(97h) Training All Chemical Engineers in Computing and Data Science

Dowling, A., University of Notre Dame
In this contribution, I will discuss ongoing efforts to retool the sophomore-level “Numerical and Statistical Analysis” course (required) to provide a scaffolding for all students to develop core competencies in computing, applied statistics, and mathematical modeling throughout their undergraduate experience and profession careers. Beginning in Spring 2019, we are transitioning from MATLAB to Python for several reasons including consistency with “Chemical Process Control” (junior, required) and college-wide electives in data science and statistical computing that already use Python. I will also share experiences using Jupyter notebooks and cloud-based computing platforms such as Colaboratory to incorporate active learning into lectures and tutorials and to remove technical barriers for students. Content and assignments have been reorganized to emphasize mastery of foundational skills in preference over content breadth. For example, students are now required to submit hand-written pseudocode for all assignments to reinforce essential programming habits. We now emphasize statistical reasoning over more procedural approaches to data analysis, which required adding lectures on probability theory, a new topic for most students.

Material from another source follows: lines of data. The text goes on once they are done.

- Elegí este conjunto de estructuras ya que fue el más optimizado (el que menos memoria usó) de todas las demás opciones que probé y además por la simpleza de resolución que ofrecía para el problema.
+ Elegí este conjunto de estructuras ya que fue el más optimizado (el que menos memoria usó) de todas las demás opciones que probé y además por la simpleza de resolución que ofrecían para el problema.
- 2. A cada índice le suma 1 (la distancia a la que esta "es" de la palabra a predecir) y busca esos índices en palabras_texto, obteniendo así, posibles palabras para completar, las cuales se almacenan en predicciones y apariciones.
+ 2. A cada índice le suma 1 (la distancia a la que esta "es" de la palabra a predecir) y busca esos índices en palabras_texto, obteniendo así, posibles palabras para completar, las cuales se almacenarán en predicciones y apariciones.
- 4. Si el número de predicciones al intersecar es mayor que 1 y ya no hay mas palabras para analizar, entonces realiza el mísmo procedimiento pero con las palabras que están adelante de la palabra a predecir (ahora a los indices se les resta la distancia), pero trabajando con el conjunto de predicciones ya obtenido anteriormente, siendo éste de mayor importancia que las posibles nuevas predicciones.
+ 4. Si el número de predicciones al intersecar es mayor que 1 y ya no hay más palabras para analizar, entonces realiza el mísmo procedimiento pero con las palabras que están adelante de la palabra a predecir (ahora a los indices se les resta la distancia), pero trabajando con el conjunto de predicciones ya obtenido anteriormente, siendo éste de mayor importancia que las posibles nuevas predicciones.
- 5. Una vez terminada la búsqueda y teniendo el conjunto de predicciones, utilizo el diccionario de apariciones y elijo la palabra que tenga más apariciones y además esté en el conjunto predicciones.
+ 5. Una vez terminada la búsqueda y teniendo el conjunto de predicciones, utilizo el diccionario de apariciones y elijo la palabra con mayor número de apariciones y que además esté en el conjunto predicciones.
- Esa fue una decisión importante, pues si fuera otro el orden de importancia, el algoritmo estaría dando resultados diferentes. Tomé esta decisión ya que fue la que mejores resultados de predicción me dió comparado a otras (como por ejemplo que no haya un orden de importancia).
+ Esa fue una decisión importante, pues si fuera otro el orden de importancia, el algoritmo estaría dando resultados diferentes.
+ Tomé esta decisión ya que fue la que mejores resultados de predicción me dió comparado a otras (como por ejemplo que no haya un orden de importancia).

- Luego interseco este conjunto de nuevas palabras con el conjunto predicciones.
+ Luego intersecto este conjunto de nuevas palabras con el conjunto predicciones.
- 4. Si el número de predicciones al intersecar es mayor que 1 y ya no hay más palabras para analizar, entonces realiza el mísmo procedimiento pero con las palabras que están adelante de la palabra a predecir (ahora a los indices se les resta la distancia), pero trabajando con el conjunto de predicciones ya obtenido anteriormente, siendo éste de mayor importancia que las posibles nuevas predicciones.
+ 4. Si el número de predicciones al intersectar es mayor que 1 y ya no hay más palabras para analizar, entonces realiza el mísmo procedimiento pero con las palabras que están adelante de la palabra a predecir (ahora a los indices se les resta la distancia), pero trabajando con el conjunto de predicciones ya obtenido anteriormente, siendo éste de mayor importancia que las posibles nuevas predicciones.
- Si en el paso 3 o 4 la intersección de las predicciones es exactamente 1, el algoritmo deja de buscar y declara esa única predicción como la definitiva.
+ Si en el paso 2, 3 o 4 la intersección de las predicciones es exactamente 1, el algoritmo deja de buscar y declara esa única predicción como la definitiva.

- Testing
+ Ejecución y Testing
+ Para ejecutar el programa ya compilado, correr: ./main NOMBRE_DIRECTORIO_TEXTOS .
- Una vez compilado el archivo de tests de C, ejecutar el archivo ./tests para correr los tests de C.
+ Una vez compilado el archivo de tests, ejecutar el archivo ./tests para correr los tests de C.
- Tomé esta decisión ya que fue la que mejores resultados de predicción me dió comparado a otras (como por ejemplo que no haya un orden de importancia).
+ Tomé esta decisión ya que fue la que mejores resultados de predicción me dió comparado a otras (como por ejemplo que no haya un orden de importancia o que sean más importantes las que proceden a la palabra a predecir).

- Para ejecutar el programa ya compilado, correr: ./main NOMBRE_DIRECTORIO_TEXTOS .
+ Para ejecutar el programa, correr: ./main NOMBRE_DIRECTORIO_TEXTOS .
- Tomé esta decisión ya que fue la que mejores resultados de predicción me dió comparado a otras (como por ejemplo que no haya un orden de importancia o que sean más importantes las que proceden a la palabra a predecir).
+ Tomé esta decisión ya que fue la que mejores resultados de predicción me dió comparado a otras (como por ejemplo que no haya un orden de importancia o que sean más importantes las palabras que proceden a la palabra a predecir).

In ten optional “extension assignments”, students watch/listen to recent TED talks, podcasts, etc. focused on statistics, big data, and computing to build a broad appreciation for concepts introduced in the course. (As an incentive, students earn a homework “drop” by completing these assignments.) By developing fundamental skills, we seek to better position students to continue learning about numerical methods, data analysis, or scientific computing, either through technical electives at Notre Dame or other means as practicing professionals.

As part of the retooling process, lectures are being organized into 5 to 15-minute segments (instruction, activities, etc.) and will be recorded in front of a live classroom in Fall 2019. These 75-minute lecture recording will then be processed into short videos to flip the classroom starting in Spring 2020, thus allowing the two weekly 75-minute meetings to become structured problem-solving sessions.